● **AIM OF THE TASK**: Set down every entry word for word. Omit the pictures.

[Image comparison data]
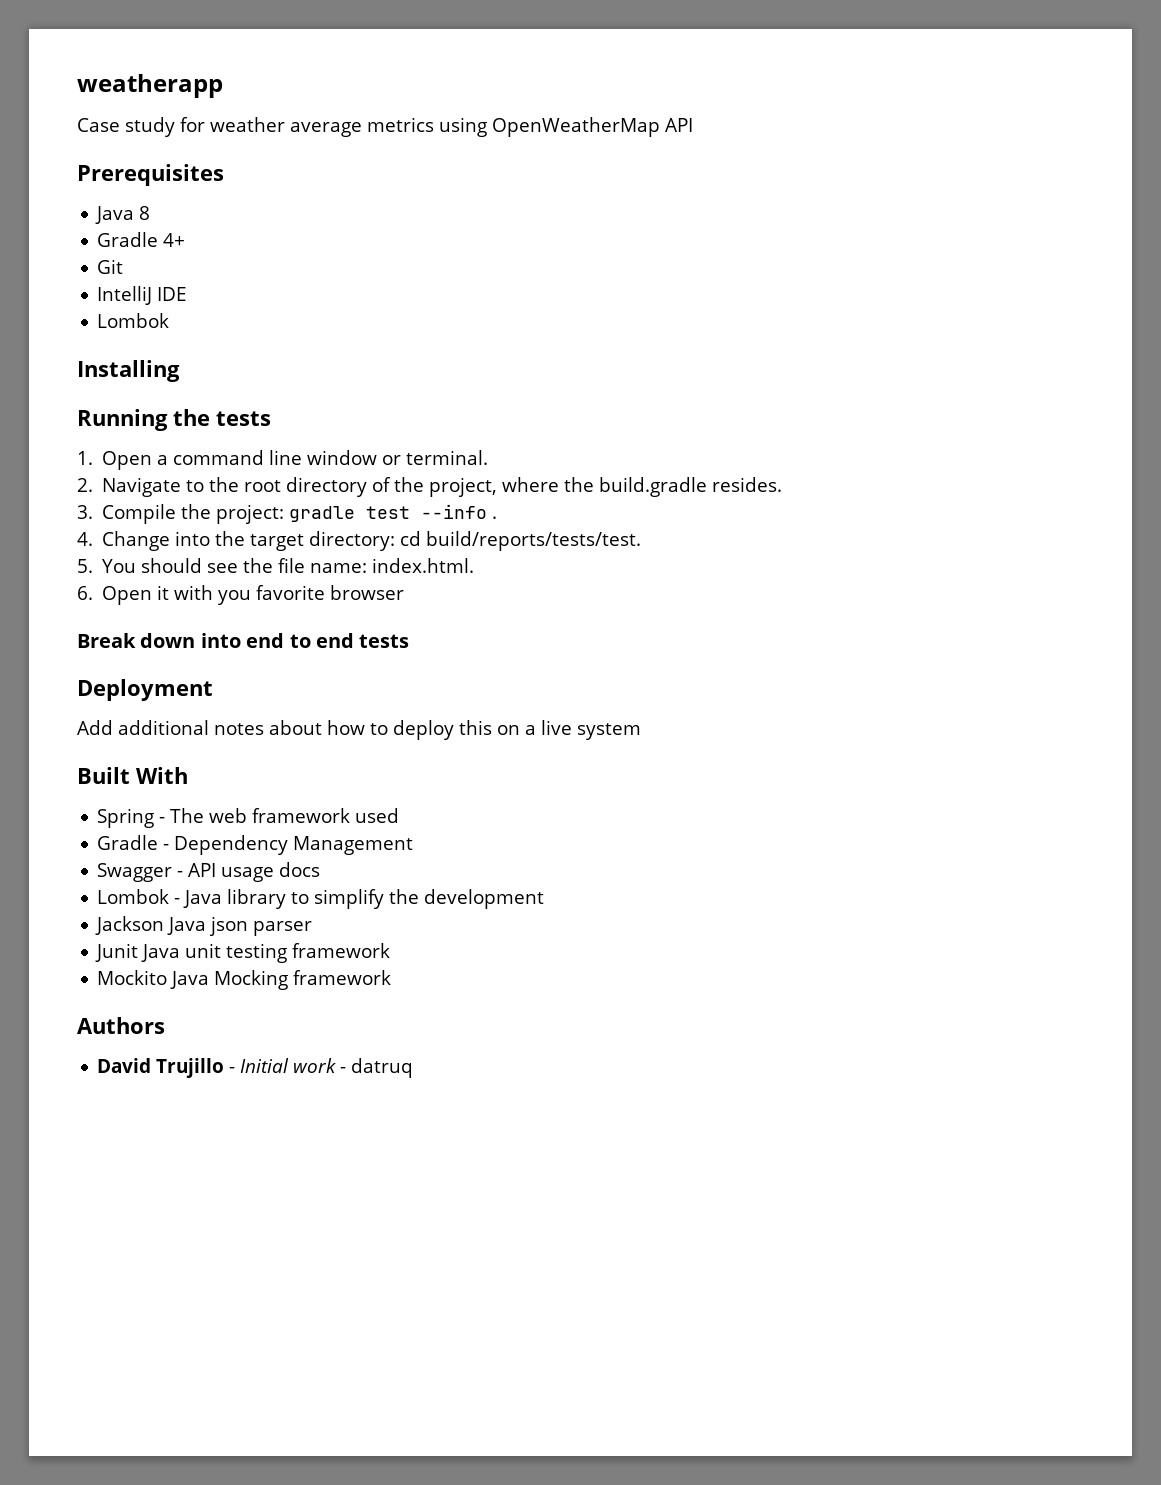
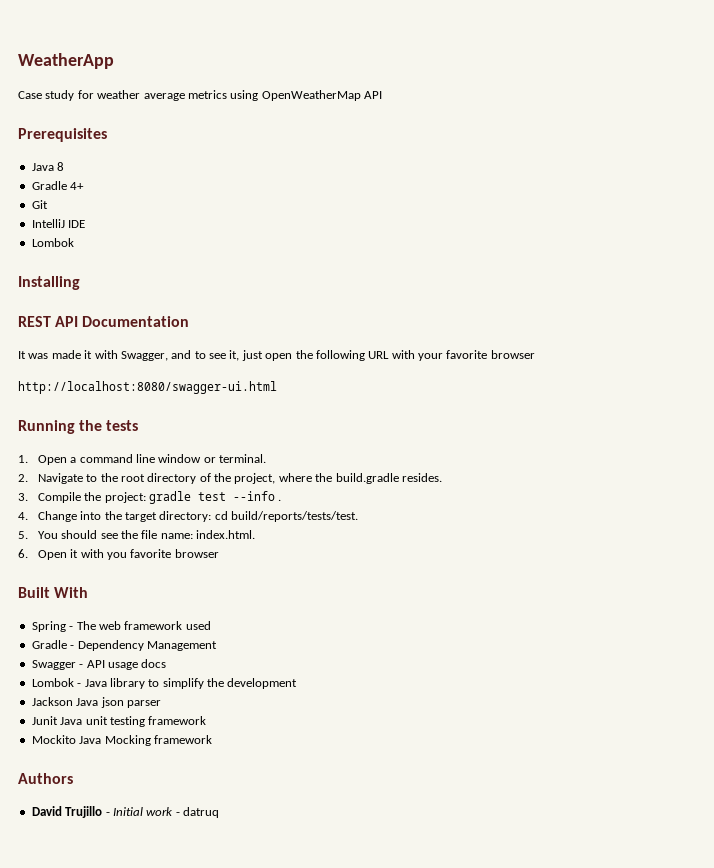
[77,74,223,98] weatherapp -> [18,53,114,69] WeatherApp
(180, 371) none -> [18,316,190,327] [18,350,535,361] [18,381,277,394] // REST API Documentation // It was made it with Swagger, and to see it, just open the following URL with your favorite browser // http://localhost:8080/swagger-ui.html
[77,633,410,648] [77,679,213,701] [77,720,641,740] // Break down into end to end tests // Deployment // Add additional notes about how to deploy this on a live system -> (219, 553) none

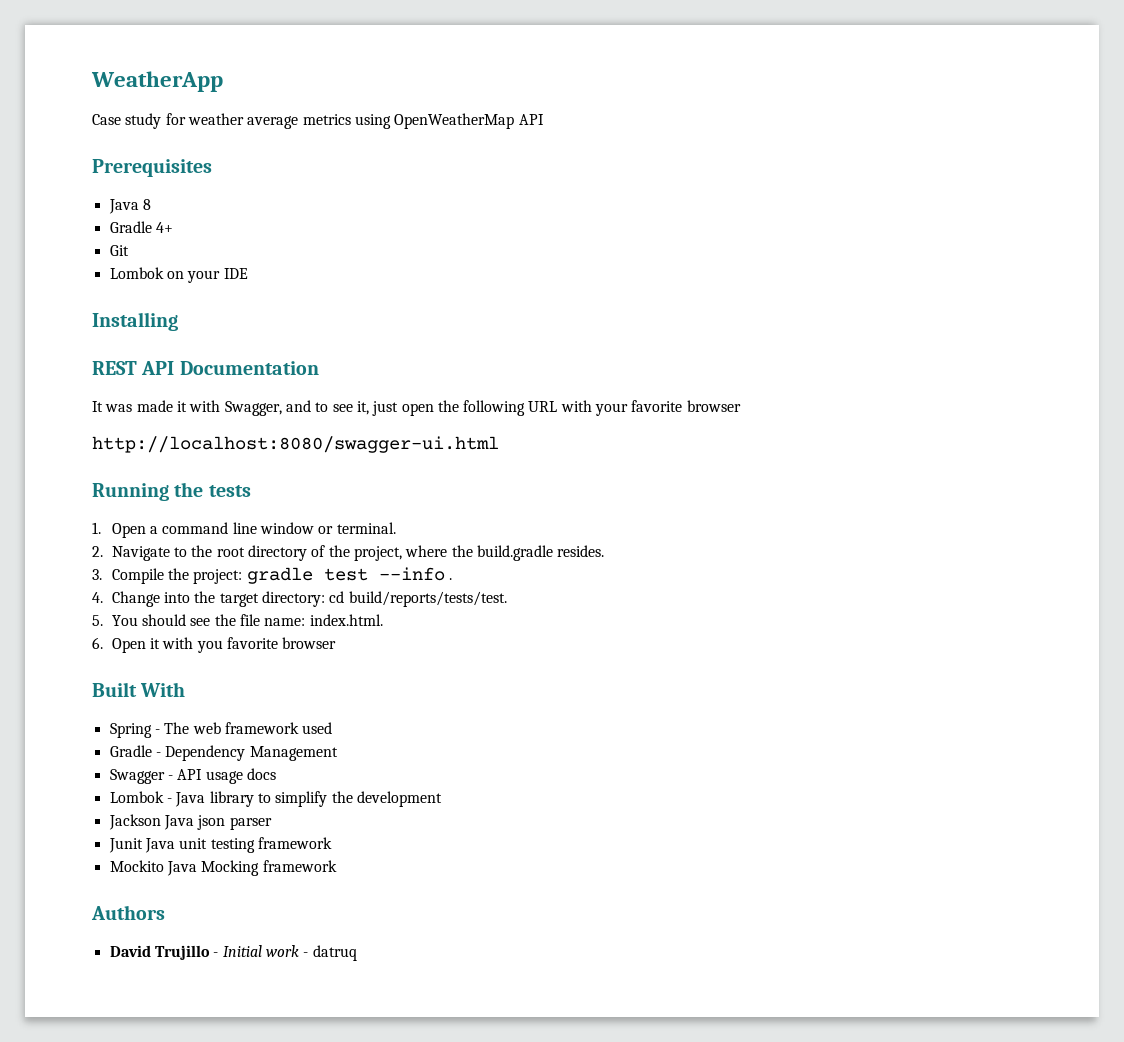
[31,219,65,228] IntelliJ -> [109,267,221,283] Lombok on your
[31,238,74,247] // Lombok -> (248, 273) none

● **RESPONSE**:
[77,74,223,98] weatherapp -> [18,53,114,69] WeatherApp
(180, 371) none -> [18,316,190,327] [18,350,535,361] [18,381,277,394] // REST API Documentation // It was made it with Swagger, and to see it, just open the following URL with your favorite browser // http://localhost:8080/swagger-ui.html
[77,633,410,648] [77,679,213,701] [77,720,641,740] // Break down into end to end tests // Deployment // Add additional notes about how to deploy this on a live system -> (219, 553) none

[31,219,65,228] IntelliJ -> [109,267,221,283] Lombok on your
[31,238,74,247] // Lombok -> (248, 273) none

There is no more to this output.